Items from a dataset:
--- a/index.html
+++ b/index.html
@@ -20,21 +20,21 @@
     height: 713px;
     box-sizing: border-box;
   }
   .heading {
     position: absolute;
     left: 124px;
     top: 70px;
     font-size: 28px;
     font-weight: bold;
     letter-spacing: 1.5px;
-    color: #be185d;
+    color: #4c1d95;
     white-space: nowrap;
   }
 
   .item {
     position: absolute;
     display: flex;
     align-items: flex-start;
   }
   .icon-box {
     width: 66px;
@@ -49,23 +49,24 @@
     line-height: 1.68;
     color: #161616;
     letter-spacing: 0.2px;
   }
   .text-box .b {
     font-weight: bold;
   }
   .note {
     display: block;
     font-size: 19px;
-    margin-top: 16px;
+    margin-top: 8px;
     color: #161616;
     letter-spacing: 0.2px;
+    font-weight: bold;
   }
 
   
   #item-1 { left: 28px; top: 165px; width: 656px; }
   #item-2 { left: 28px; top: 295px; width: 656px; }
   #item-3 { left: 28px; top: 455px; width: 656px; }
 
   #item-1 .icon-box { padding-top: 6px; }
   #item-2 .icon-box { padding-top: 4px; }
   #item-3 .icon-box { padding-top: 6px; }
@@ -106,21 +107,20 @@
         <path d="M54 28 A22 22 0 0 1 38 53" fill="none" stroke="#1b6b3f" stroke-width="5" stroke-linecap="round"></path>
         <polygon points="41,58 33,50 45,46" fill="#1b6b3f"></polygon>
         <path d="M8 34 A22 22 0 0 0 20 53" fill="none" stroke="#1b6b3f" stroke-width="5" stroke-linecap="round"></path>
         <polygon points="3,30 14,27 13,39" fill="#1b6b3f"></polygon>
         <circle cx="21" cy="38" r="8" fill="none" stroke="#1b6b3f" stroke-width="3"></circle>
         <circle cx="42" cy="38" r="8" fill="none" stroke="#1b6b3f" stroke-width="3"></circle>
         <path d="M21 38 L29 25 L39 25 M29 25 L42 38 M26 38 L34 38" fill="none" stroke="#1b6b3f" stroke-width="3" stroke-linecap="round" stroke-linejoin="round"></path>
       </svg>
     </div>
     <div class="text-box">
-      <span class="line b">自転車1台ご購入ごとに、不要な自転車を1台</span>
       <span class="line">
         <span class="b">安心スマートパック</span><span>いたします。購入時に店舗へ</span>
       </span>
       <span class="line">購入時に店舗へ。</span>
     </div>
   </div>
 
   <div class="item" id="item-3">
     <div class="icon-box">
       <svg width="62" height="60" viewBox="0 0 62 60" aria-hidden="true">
---
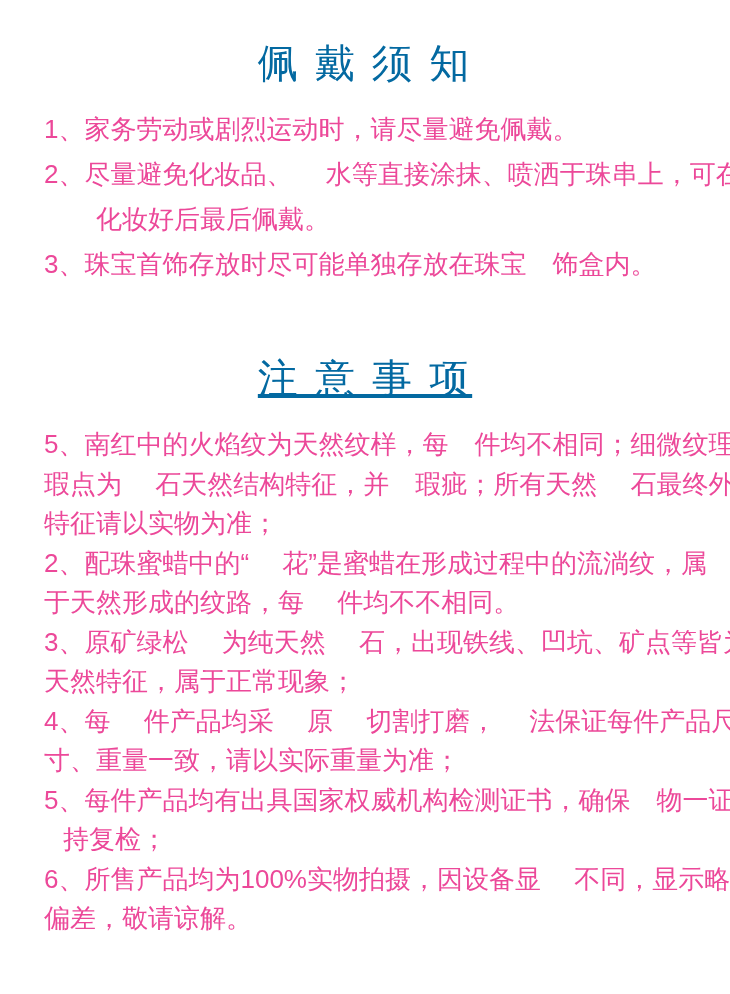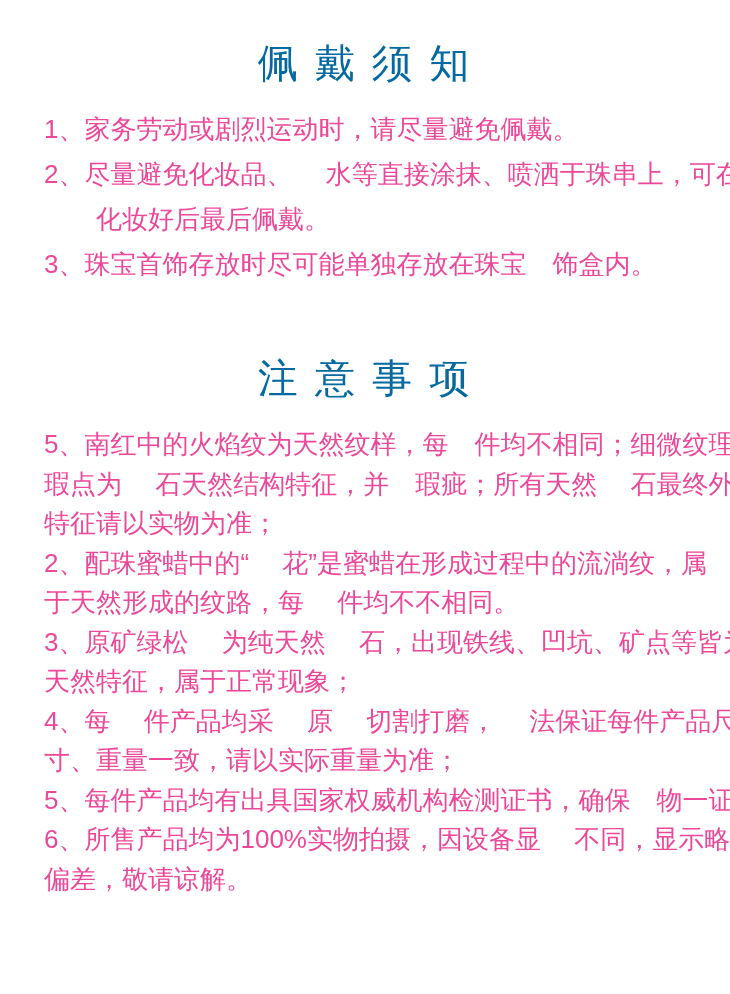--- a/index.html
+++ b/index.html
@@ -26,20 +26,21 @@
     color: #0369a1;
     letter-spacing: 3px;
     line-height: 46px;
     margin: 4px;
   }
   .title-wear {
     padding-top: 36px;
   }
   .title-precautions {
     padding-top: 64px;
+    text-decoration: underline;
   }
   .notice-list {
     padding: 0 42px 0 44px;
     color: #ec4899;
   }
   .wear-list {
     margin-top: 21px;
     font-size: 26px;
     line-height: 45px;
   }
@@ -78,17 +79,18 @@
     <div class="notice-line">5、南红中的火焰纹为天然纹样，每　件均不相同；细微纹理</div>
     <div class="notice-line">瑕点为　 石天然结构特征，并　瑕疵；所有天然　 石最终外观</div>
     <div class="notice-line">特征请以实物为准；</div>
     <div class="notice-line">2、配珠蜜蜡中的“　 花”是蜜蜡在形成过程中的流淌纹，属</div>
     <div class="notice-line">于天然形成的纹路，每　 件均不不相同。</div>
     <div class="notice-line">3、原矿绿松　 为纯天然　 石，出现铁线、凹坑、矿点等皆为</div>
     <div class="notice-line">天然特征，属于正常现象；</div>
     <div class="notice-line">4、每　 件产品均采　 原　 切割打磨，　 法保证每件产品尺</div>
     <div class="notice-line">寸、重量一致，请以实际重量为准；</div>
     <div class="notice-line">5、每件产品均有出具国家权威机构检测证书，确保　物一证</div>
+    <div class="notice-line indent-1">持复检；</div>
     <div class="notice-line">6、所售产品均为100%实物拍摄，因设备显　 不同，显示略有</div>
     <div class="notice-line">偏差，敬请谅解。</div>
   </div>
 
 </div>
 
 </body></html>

> [Work order]: From the records above, copy each line where the word "padding" can be found.

> [Problem solution]:
   #item-1 .icon-box { padding-top: 6px; }
   #item-2 .icon-box { padding-top: 4px; }
   #item-3 .icon-box { padding-top: 6px; }
     padding-top: 36px;
     padding-top: 64px;
     padding: 0 42px 0 44px;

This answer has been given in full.